* **Exercise instructions**
Pull out every line in the data that has the string "sizing" in it.

* **Exercise materials**

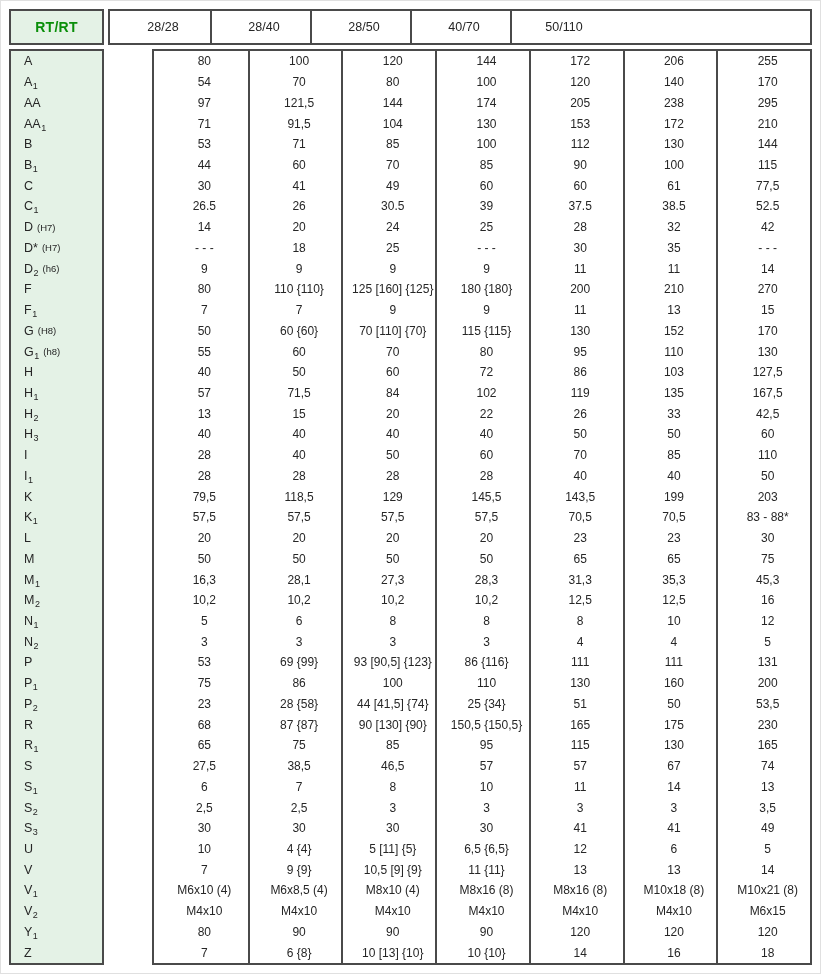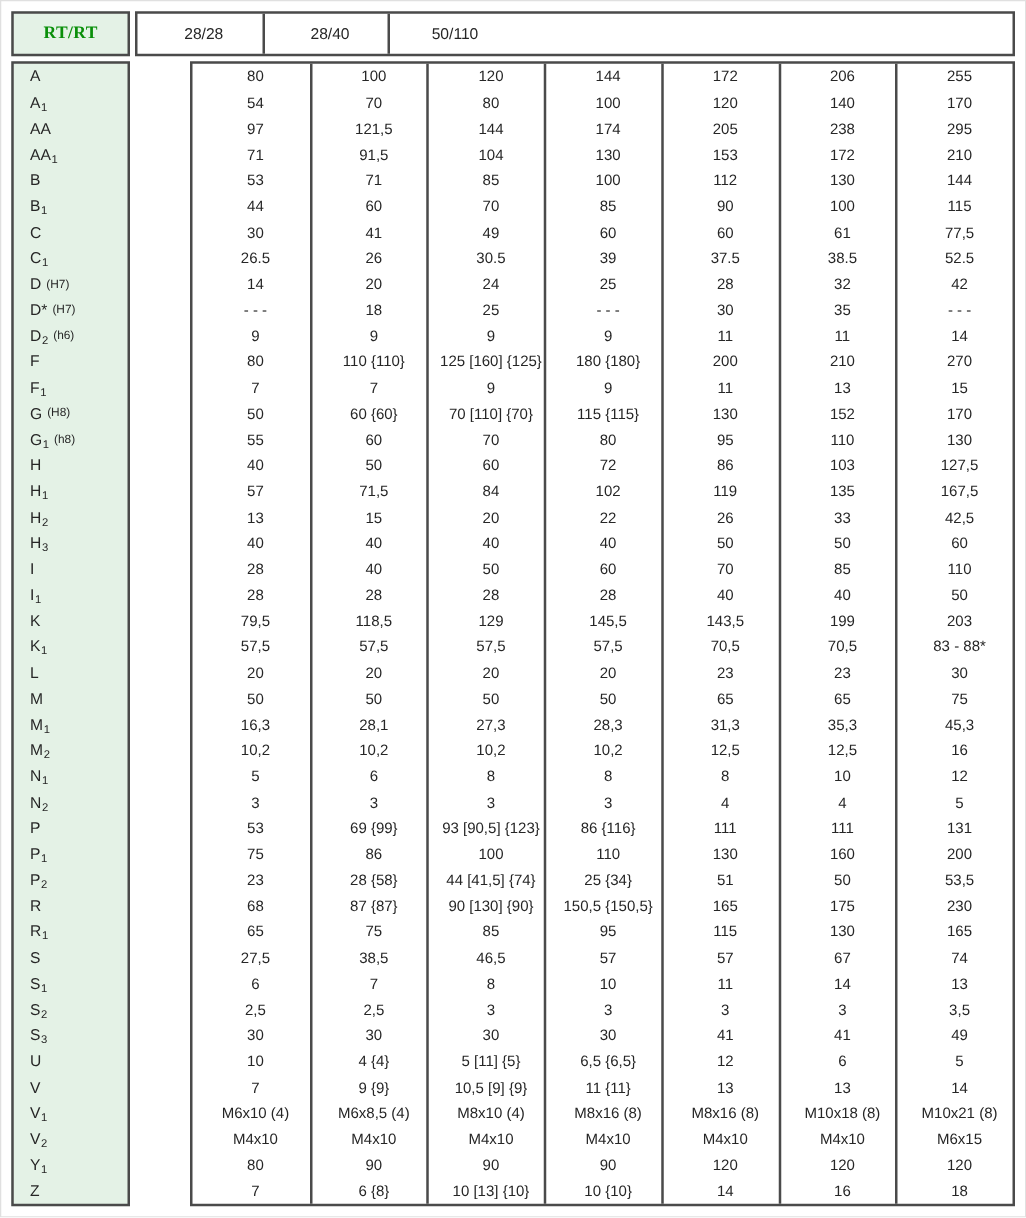--- a/index.html
+++ b/index.html
@@ -19,7 +19,7 @@
   .corner{
     height:36px;flex:none;box-sizing:border-box;border:2px solid var(--line);
     background:var(--labelbg);display:flex;align-items:center;justify-content:center;
-    font-weight:bold;font-size:14px;color:var(--green);letter-spacing:0.3px;font-family:Liberation Serif, serif;
+    font-weight:bold;font-size:14px;color:var(--green);letter-spacing:0.3px;
   }
   .labels{
     flex:1;box-sizing:border-box;border:2px solid var(--line);

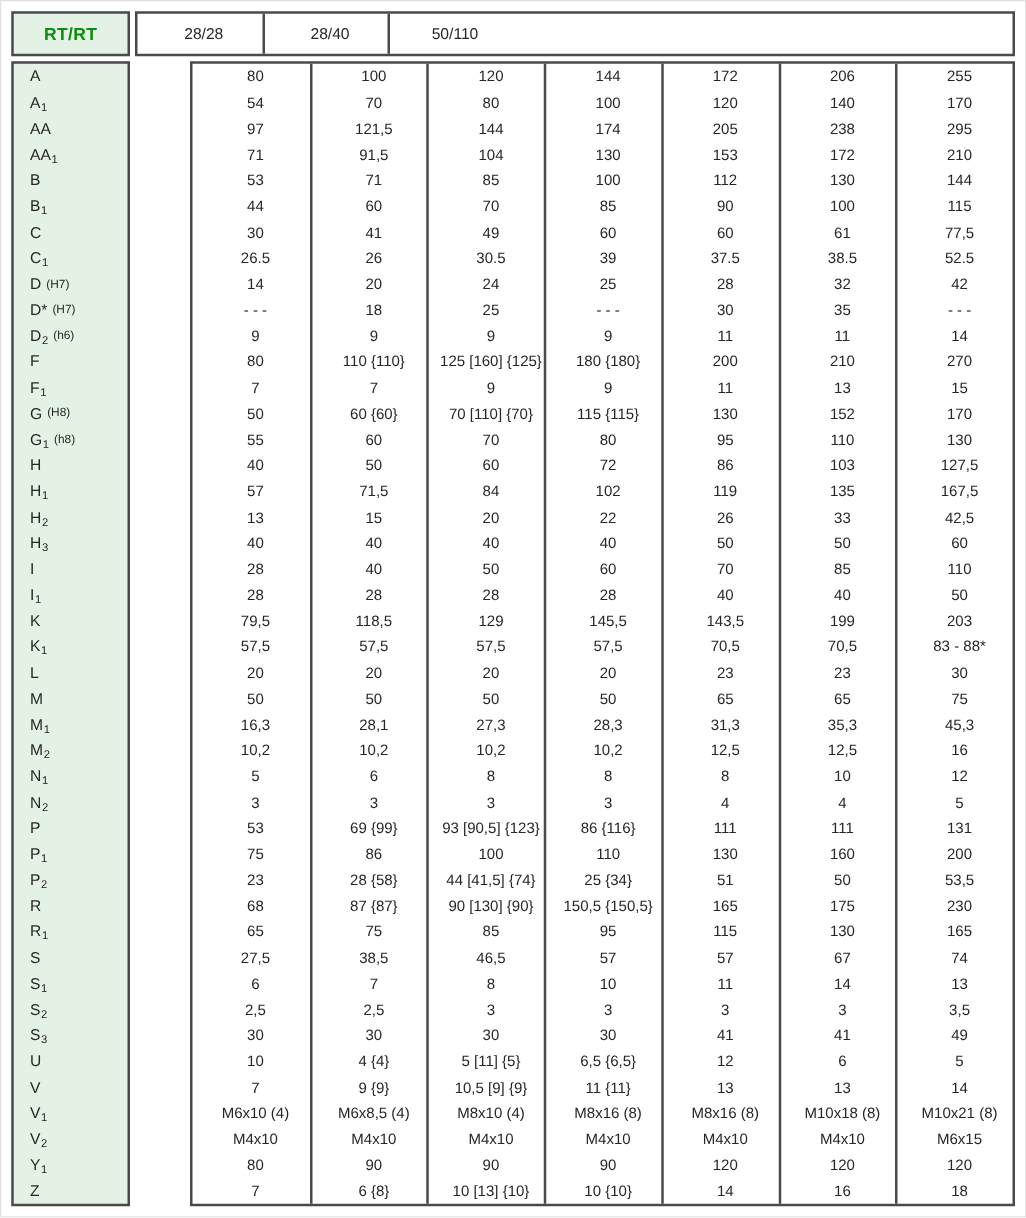--- a/index.html
+++ b/index.html
@@ -229,6 +229,7 @@
       <div class="header-strip">
           <div class="hcell">28/28</div>
           <div class="hcell">28/40</div>
+          <div class="hcell">28/50</div>
           <div class="hcell">50/110</div>
         </div>
       <div class="body-strip">

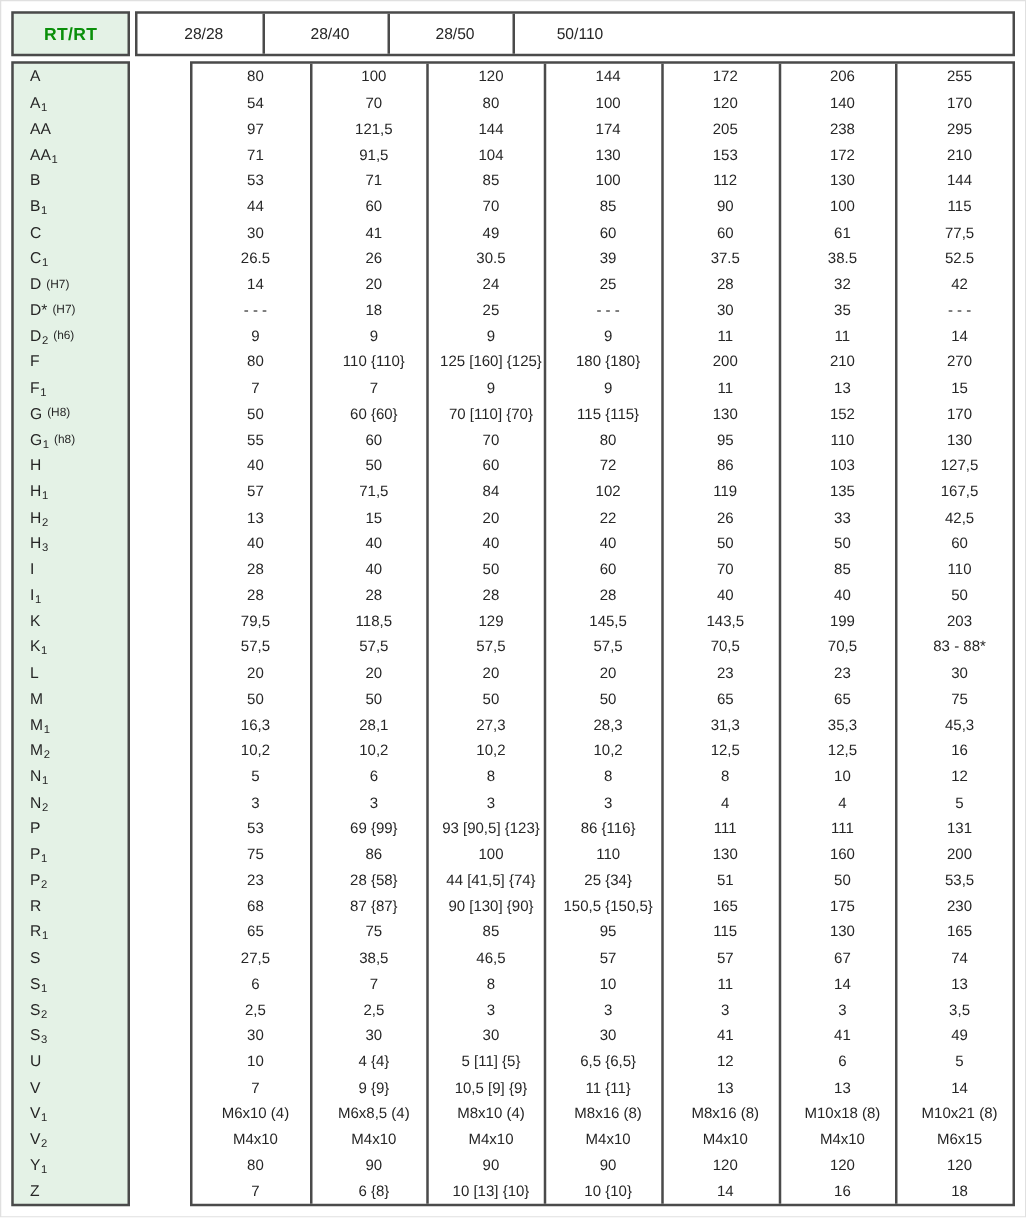--- a/index.html
+++ b/index.html
@@ -230,6 +230,7 @@
           <div class="hcell">28/28</div>
           <div class="hcell">28/40</div>
           <div class="hcell">28/50</div>
+          <div class="hcell">40/70</div>
           <div class="hcell">50/110</div>
         </div>
       <div class="body-strip">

* **Output**
     height:36px;flex:none;box-sizing:border-box;border:2px solid var(--line);
     flex:1;box-sizing:border-box;border:2px solid var(--line);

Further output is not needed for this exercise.